1. Therapy

    had one of those appointments today.

    Except she met with my mom with half of the appointment. which isn’t really supposed to happen since I’m the patient. But they talked about how they’re going to get a team of 4-5 people together in January to discuss further treatment possibilities.

    And She Talked with Me about the CT shooting. and what my reaction on that was; Considering locally our city has lost about 7 adolescents to suicide and violence related deaths in the past 2 years.

    We Talked about how the media/society only cares if it affects the vast majority of people, and their safety as a whole, they don’t care about the individuals. Last Year A Student From My school was kidnapped and her body was found behind a strip mall. No one ever mentioned she was gone, besides some notices on some doors at school. but yet on the intercom they’d alert kids that someone is missing an ipod. Not a missing student.Another shot and killed. The Media Touched nothing. Yet Both were horrific tragedies.

    Yet Media Tries to redefine the word tragedy. It has to be a massacre to be “awful”, “tragic” “horrific” blah blah blah. Tragedy is any death. no matter how big or small.

     
  2. Shriners Hospital 5k

    Is Happening Tomorrow. Well- today In About 8-9 hours. My Sister and Mom and I Are Going. I Have A Bit Of An Obsession with Charity things.

    Why I’m Doing It; To Get out of the house, but also, Back in October 05-06? I Had A Tarsal Coalition at Shriners, and without the surgery i wouldn’t have been able to walk. The Doctors there said it was a miracle, how quickly i recovered the flexibility back into my foot, and how i didn’t need the proceeding surgery that is usually done for other patients. and without that, i wouldn’t  have been be able to do cross country this year. I Want To Give Back to The People That Have Been So Helpful To Me back in the Day.

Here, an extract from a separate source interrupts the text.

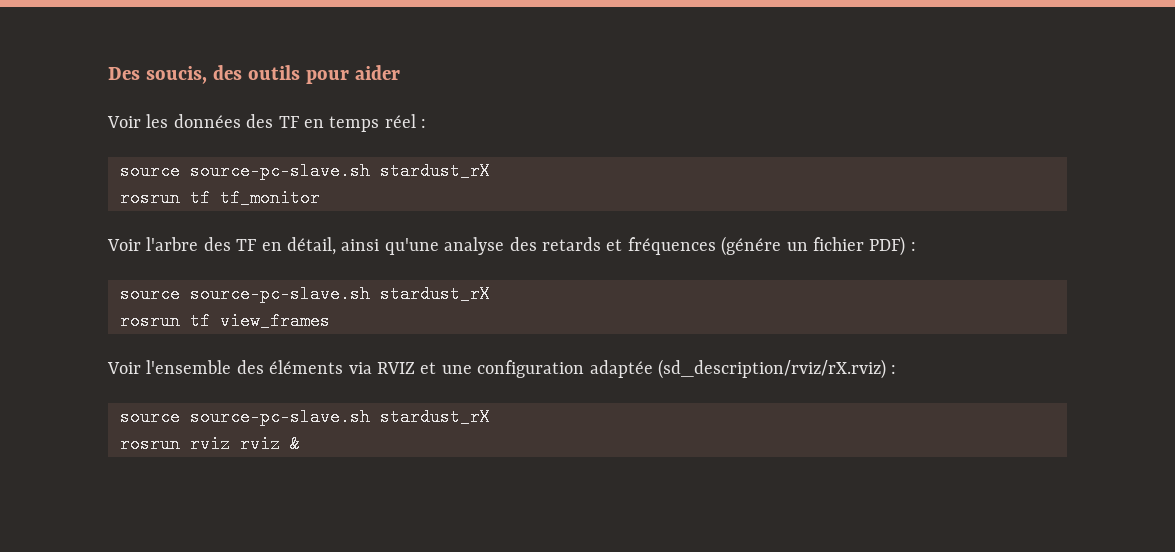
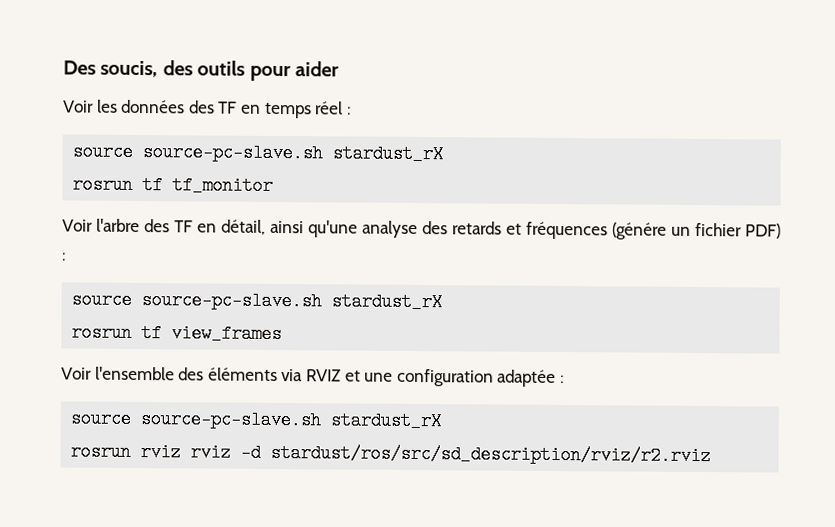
[657,359,886,379] (sd_description/rviz/rX.rviz) -> (557, 378) none
[290,435,300,453] & -> [240,443,712,466] -d stardust/ros/src/sd_description/rviz/r2.rviz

    The Dilemma; The Last Charity Walk i Did, Was The March of Dimes (Funding For Premature babies). Which was April 16th 2011. The Day My Old Friend Committed Suicide.

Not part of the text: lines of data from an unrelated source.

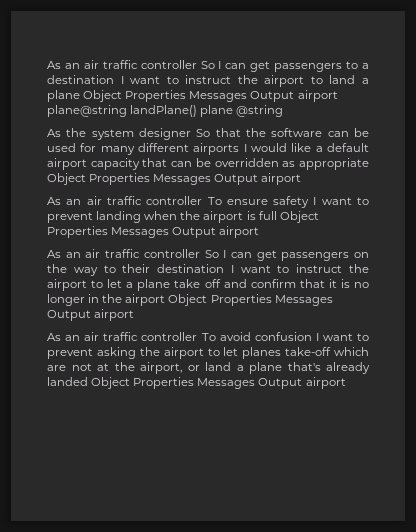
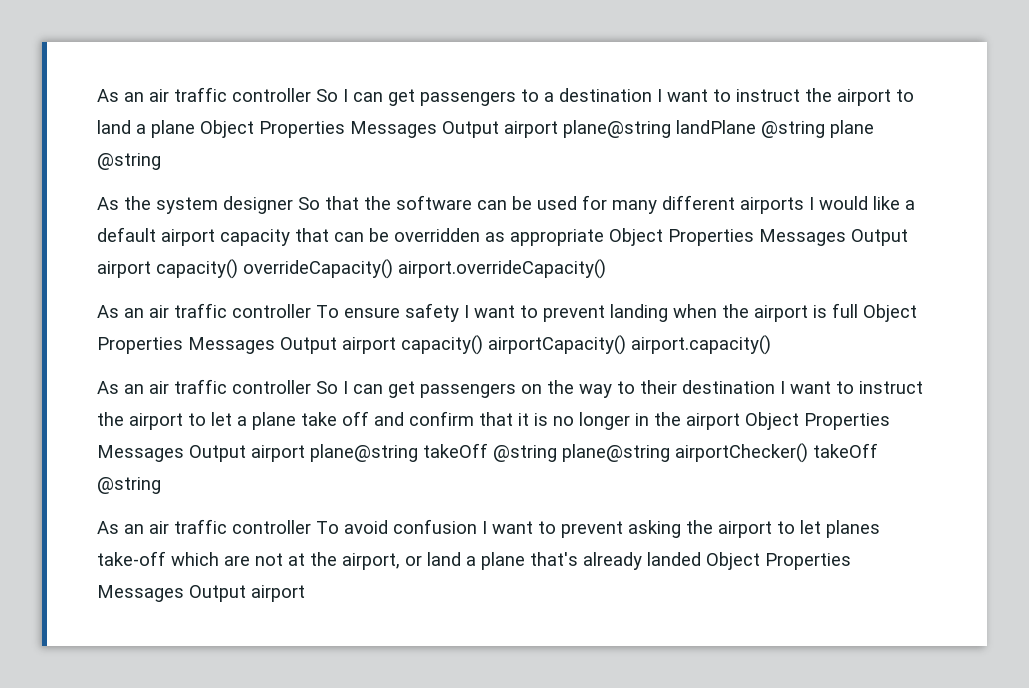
[130,105,198,117] landPlane() -> [676,120,825,138] landPlane @string
(302, 179) none -> [156,259,606,279] capacity() overrideCapacity() airport.overrideCapacity()
(260, 232) none -> [401,335,771,355] capacity() airportCapacity() airport.capacity()
(135, 315) none -> [310,443,878,463] [97,477,161,494] plane@string takeOff @string plane@string airportChecker() takeOff @string

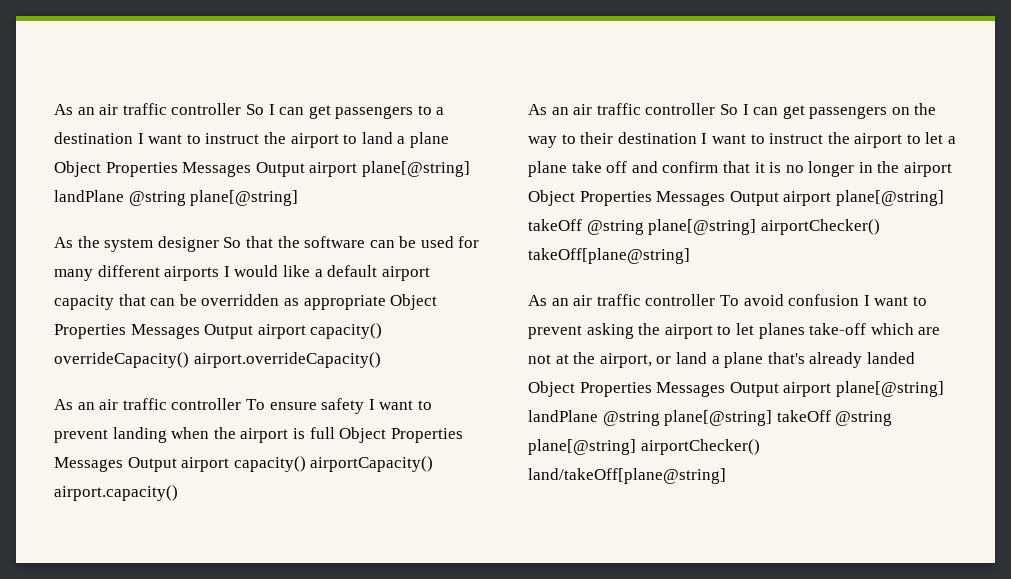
[563,120,874,138] [97,153,161,170] plane@string landPlane @string plane @string -> [361,161,470,177] [54,190,299,206] plane[@string] landPlane @string plane[@string]
[310,443,878,463] [97,477,161,494] plane@string takeOff @string plane@string airportChecker() takeOff @string -> [835,190,944,206] [528,219,880,235] [528,248,690,264] plane[@string] takeOff @string plane[@string] airportChecker() takeOff[plane@string]
(305, 593) none -> [835,381,944,397] [528,410,893,426] [528,439,760,455] [528,468,726,484] plane[@string] landPlane @string plane[@string] takeOff @string plane[@string] airportChecker() land/takeOff[plane@string]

    Tomorrow may be emotionally difficult for me, but I’m excited anyways.I’m Considering running it. and Hopefully, My Body Will Be Up For It.

     
  3. its been difficult lately, and its been getting me thinking. Throughout all the deaths and suicides of our fellow classmates, why do we continue to be selfish and insensitive? People take so many things for granted and regret it once its gone. But even though we are just human, why don’t we bother to improve ourselves, for the sake of well being of ourselves AND others. If We are Deceased or not, judgement is still in full factor. Learn Some respect people, and maybe we’ll stop falling into holes like we are.

    Within the past two years, My Home Town has lost 5 fellow beloved classmates. With Them, i am waiting for the world to be a more understanding, less discriminating place.

     
  4. The Shrink

    Today was my last day at my partial day program, and i hate the shrink. A Couple days ago he pulled me in for a meeting to check up how i was doing but integrated me on my friend’s death instead. & Today He Made me Realize How Hopeless I Really Was Instead of How i thought i was. He Told Me how My medical stuff was out of the question, and how keeping me alive was their greatest concern.My Medical issues have not only have they limited my mobility,but have made me depressed because i feel like they’re stripping me from my opportunity on a successful life.I’ve Been Trying So hard, through the depression, to keep my head up and work through my school work and a semi-positive outlook-With having Pain..Every.Single.Day.So Before you call out “we Don’t want You ending Up like Your friend”, Be More sensitive, Because Today, It’s his Anniversary. & I’ve Never Liked A Shrink.

     
  5. Hurricane Irene

    I Want you to wash me away along with this emotional pain.

     
  6. becuase you really dont know what you have until its gone

    so dont tell me i didnt love him when he was alive. becuase i loved him alot more than you would ever know.